Provided data —
::::::

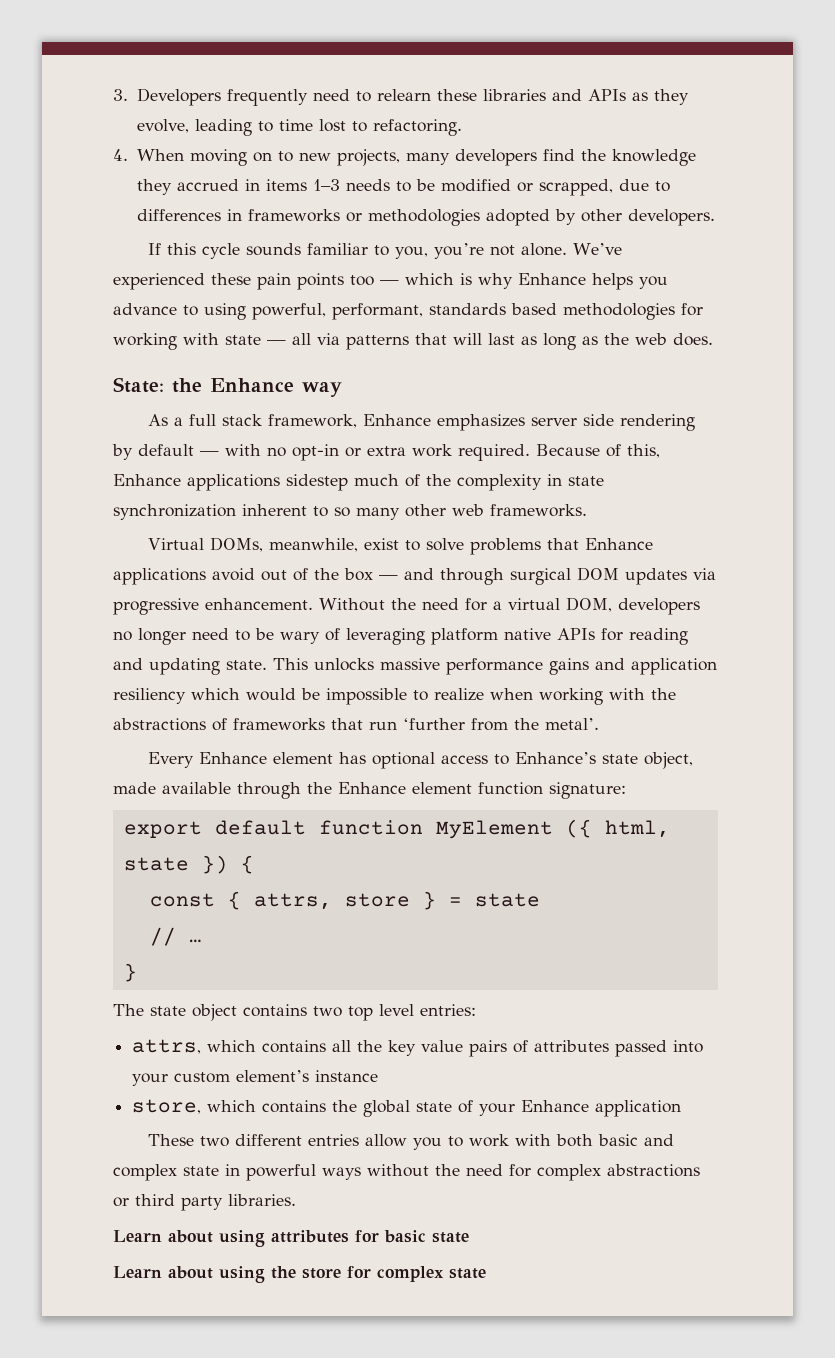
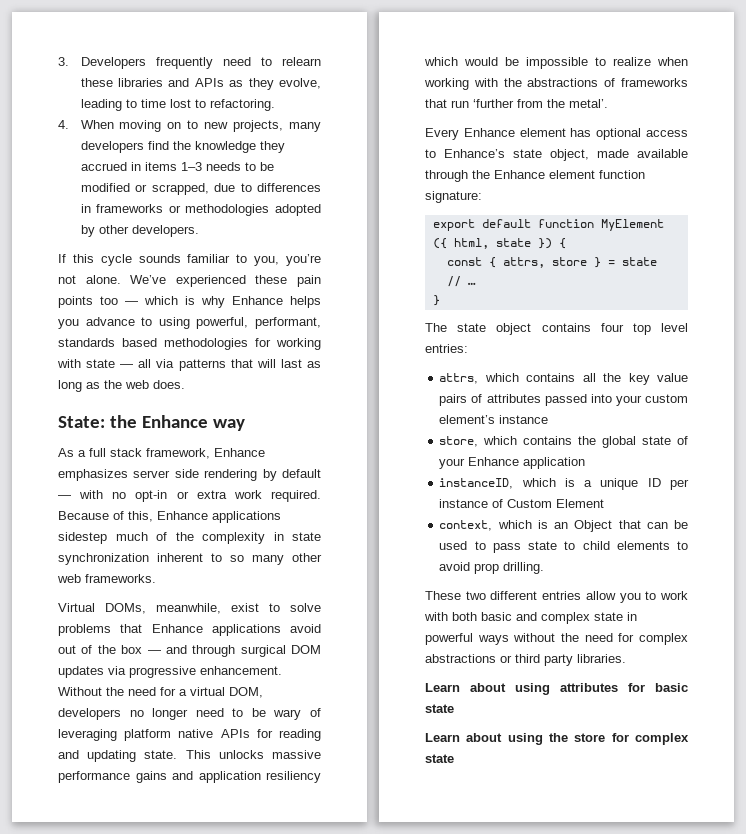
- The state object contains two top level entries:
+ The state object contains four top level entries:
+ instanceID, which is a unique ID per instance of Custom Element
+ context, which is an Object that can be used to pass state to child elements to avoid prop drilling.

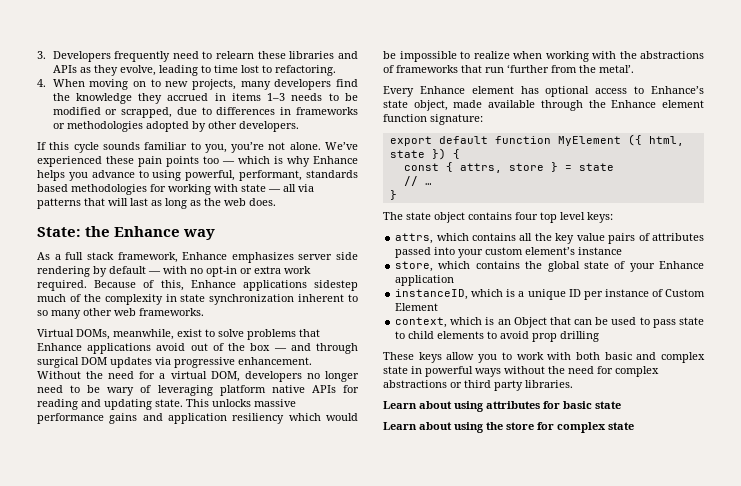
- The state object contains four top level entries:
+ The state object contains four top level keys:
- context, which is an Object that can be used to pass state to child elements to avoid prop drilling.
+ context, which is an Object that can be used to pass state to child elements to avoid prop drilling
- These two different entries allow you to work with both basic and complex state in powerful ways without the need for complex abstractions or third party libraries.
+ These keys allow you to work with both basic and complex state in powerful ways without the need for complex abstractions or third party libraries.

::::::

Task to complete — Go through the entries. Report every line that contains the word "level".

Response to this exercise —
- The state object contains two top level entries:
+ The state object contains four top level entries:
- The state object contains four top level entries:
+ The state object contains four top level keys:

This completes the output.